Thot aside, there’s a genuine moral panic here about surrogacy, which reflects the film’s broader anxiety about middle-class black folk perceiving themselves as white surrogates. Anna may be a psycho, and a thot, but John and Laura have no interest or understanding of her right as a surrogate either. They completely instrumentalise her body in the later stages of the film, even though they have no legal right to the baby, who by the final period of gestation has probably received as much DNA from Anna as from Laura. When Anna won’t give the baby up, they abduct her, abduct the child, and then murder her when she resists. In the end, Anna is simply the violent collateral damage for their own virulent bourgeois goals.

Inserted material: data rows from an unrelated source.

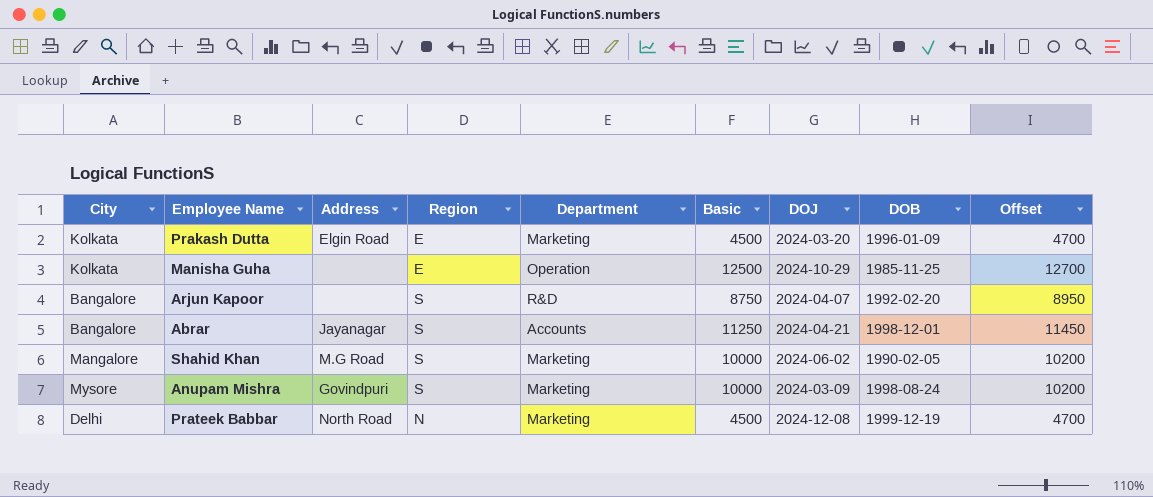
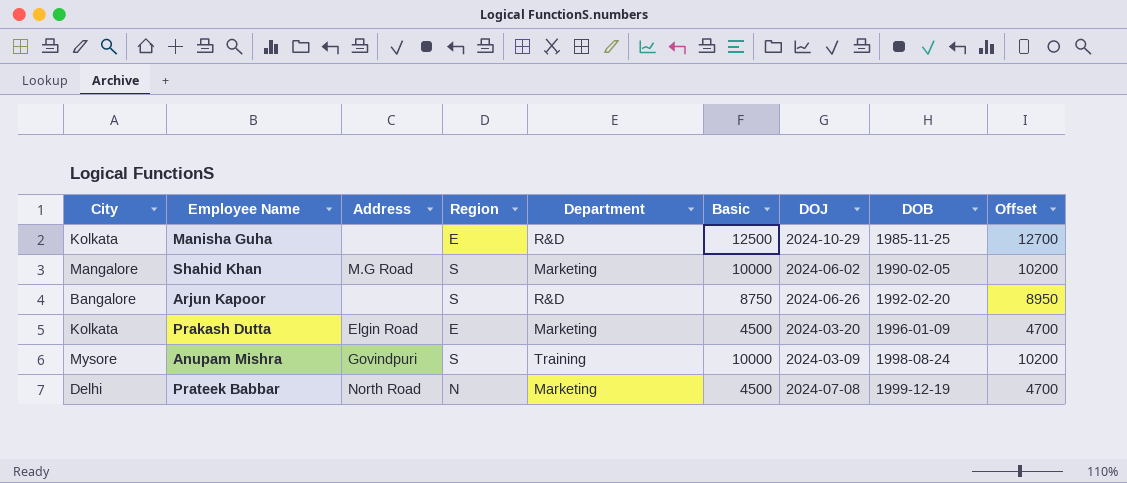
row order: none -> DOB ascending
row Abrar: Bangalore | Jayanagar | S | Accounts | 11250 | 2024-04-21 | 1998-12-01 | 11450 -> none
Manisha Guha | Department: Operation -> R&D
Arjun Kapoor | DOJ: 2024-04-07 -> 2024-06-26
Anupam Mishra | Department: Marketing -> Training
Prateek Babbar | DOJ: 2024-12-08 -> 2024-07-08

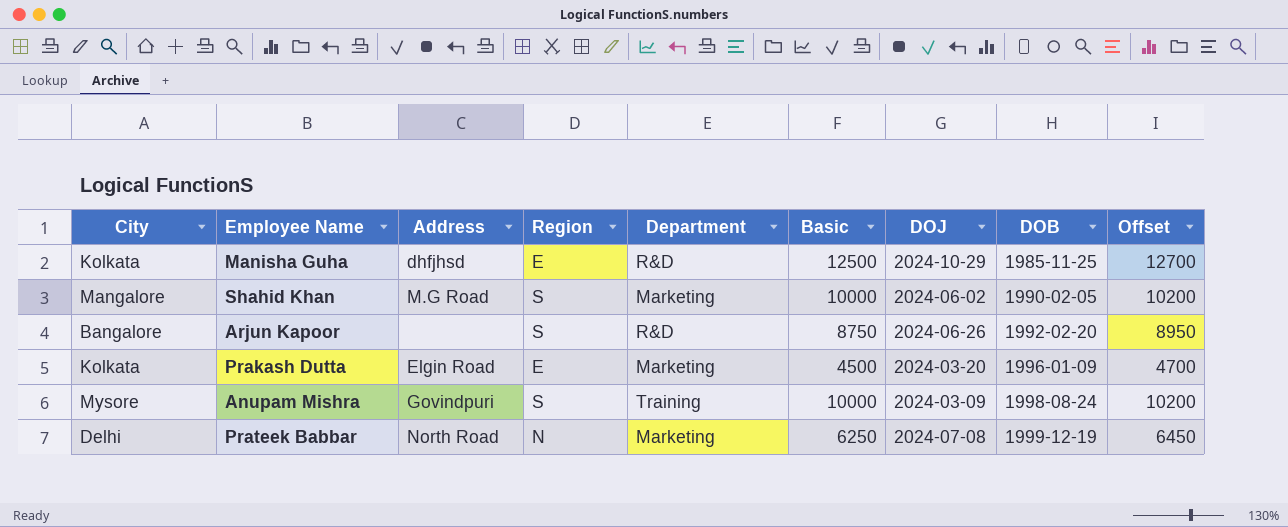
Manisha Guha | Address: none -> dhfjhsd
Prateek Babbar | Basic: 4500 -> 6250
Prateek Babbar | Offset: 4700 -> 6450

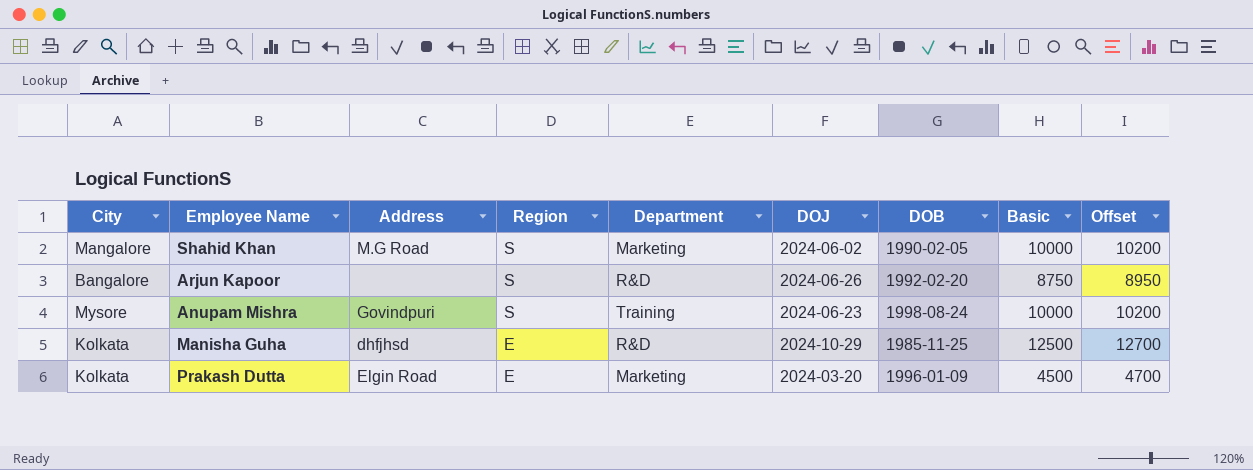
row order: DOB ascending -> Region descending
column Basic | position: 6 -> 8
row Prateek Babbar: Delhi | North Road | N | Marketing | 6250 | 2024-07-08 | 1999-12-19 | 6450 -> none
Anupam Mishra | DOJ: 2024-03-09 -> 2024-06-23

This brings us to the central bind of the film – the same bind that animates gangsta rap, and other forms of overtly antisocial black expression. It’s the bind of middle-class finitude – the fear that black folk can’t fully occupy a bourgeois subject position, even or especially when they have inherited the enormous amount of property that John and Laura have here, since the middle-class has been defined by whiteness from its very inception. The closest black folk can come, the film suggests, and gangsta rap suggests, is to outdo the white bourgeoisie in terms of sheer antisociality – to inhabit the middle-class by deconstructing it as an exercise in antisociality. Something of that project occurs at the end of When the Bough Breaks, as John and Anna become bourgeois gangstas, throwing caution, morality and good taste to the wind as they do anything and everything they need to secure a child as the focus of their property.

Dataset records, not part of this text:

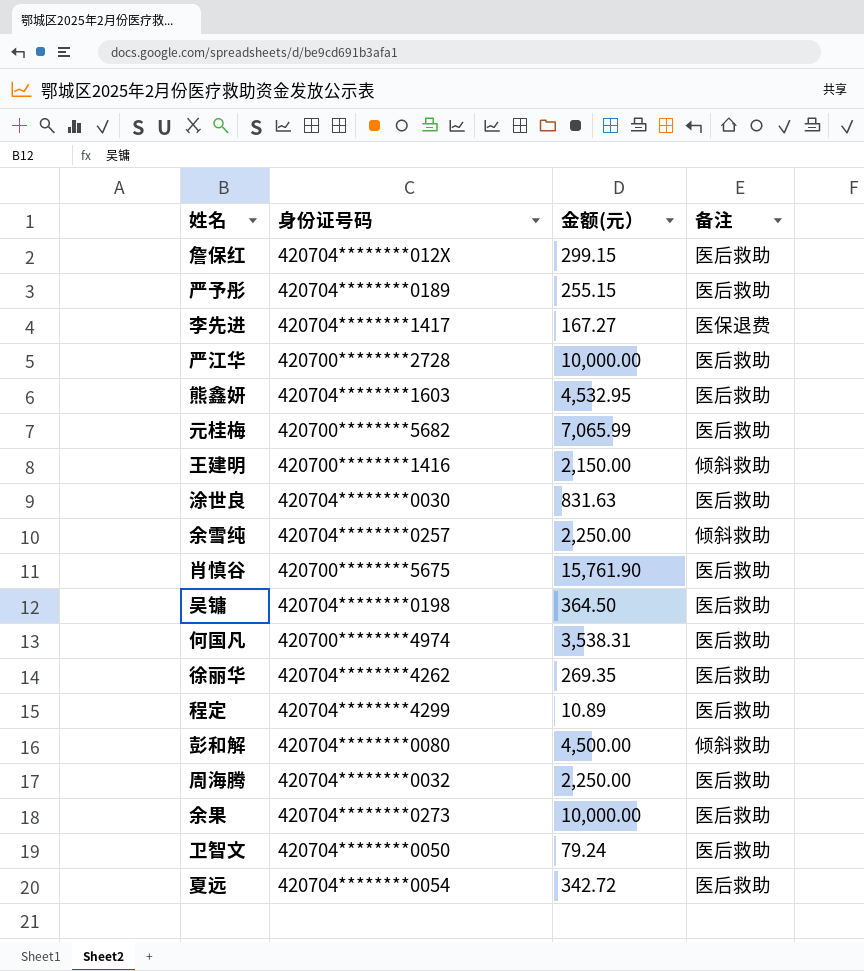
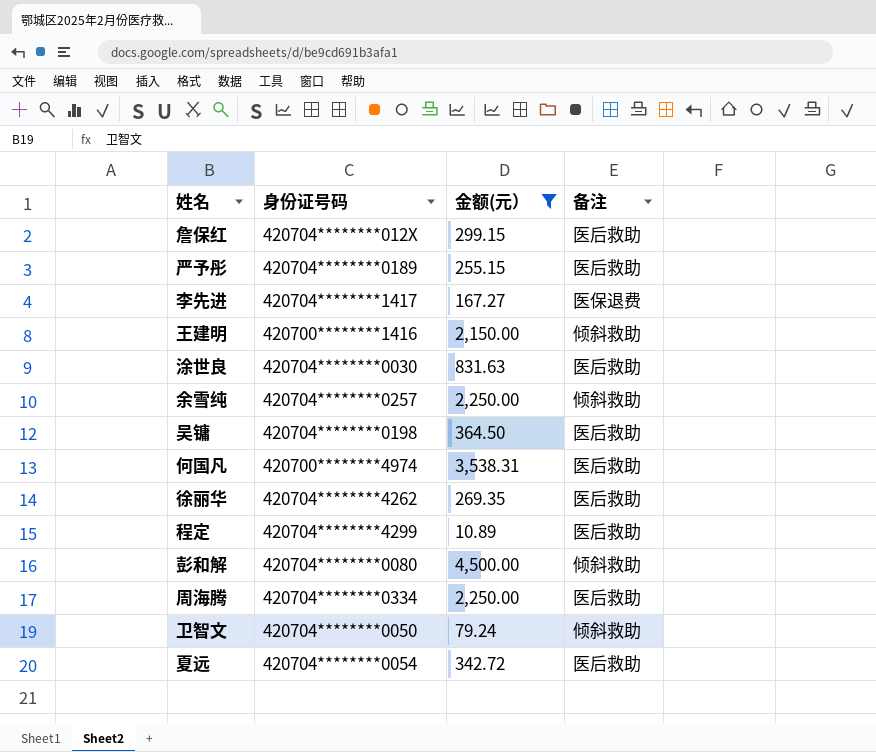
filter: none -> 金额(元） <= 4,500.00
周海腾 | 身份证号码: 420704********0032 -> 420704********0334
卫智文 | 备注: 医后救助 -> 倾斜救助

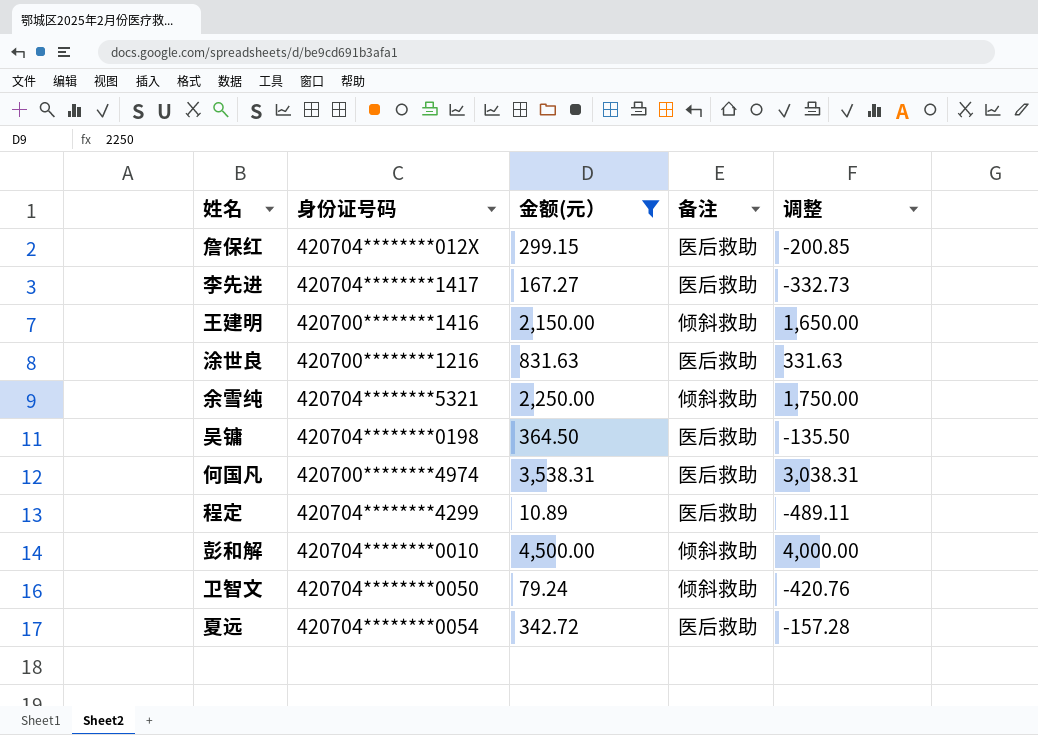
column 调整 | formula: none -> [金额(元）] - 500
row 严予彤: 420704********0189 | 255.15 | 医后救助 -> none
row 徐丽华: 420704********4262 | 269.35 | 医后救助 -> none
row 周海腾: 420704********0334 | 2,250.00 | 医后救助 -> none
李先进 | 备注: 医保退费 -> 医后救助
涂世良 | 身份证号码: 420704********0030 -> 420700********1216
余雪纯 | 身份证号码: 420704********0257 -> 420704********5321
彭和解 | 身份证号码: 420704********0080 -> 420704********0010

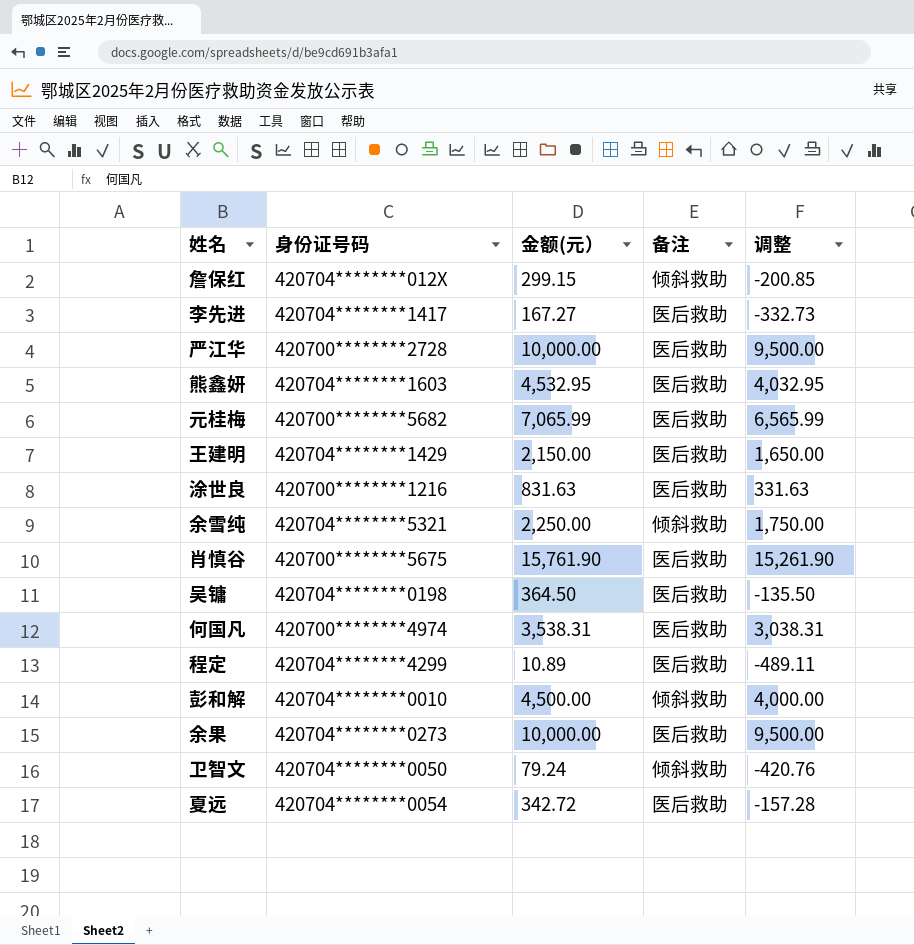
filter: 金额(元） <= 4,500.00 -> none
詹保红 | 备注: 医后救助 -> 倾斜救助
王建明 | 身份证号码: 420700********1416 -> 420704********1429
王建明 | 备注: 倾斜救助 -> 医后救助

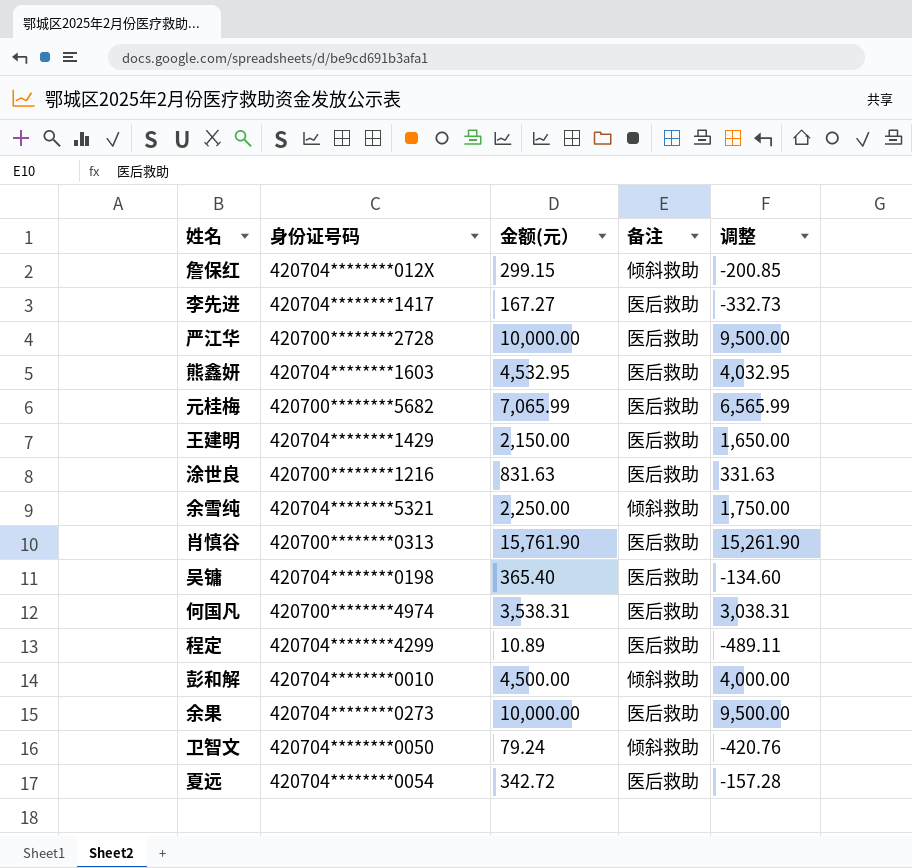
肖慎谷 | 身份证号码: 420700********5675 -> 420700********0313
吴镛 | 金额(元）: 364.50 -> 365.40
吴镛 | 调整: -135.50 -> -134.60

In previous thot horror films, the collateral damage for that process was usually the white female body, but When the Bough Breaks is less confident in its ability to extricate white women from black women. Sometimes that plays as paranoia – a fear of black women turning white inside – but it also plays as prescience, as an awareness that black women nearly always lose out on even these deconstructively antisocial bids for bourgeois status. In thot horror, the misogyny of middle-class life is peculiarly pregnant and precarious for black women, even or especially when black men have secured it – and the thot is the emblem of this precarity.
When the Bough Breaks thus raises a puzzle it can’t solve in the language of melodramatic realism – how can black women secure middle-class status when middle-class realism is so aligned against them? This was precisely the question addressed by Get Out, which was released the following year – and the final scenes in When the Bough Breaks seem to strain towards Peele’s off-realism, his vision of suburbia as a cinematic trope that black folk can only inhabit atonally. Call this the last film in the classic thot cycle then – a film that doesn’t resolve the questions raised by the earlier films, but intensifies and magnifies them until they need a broader and bigger cinematic language, a language Peele would help establish a year later.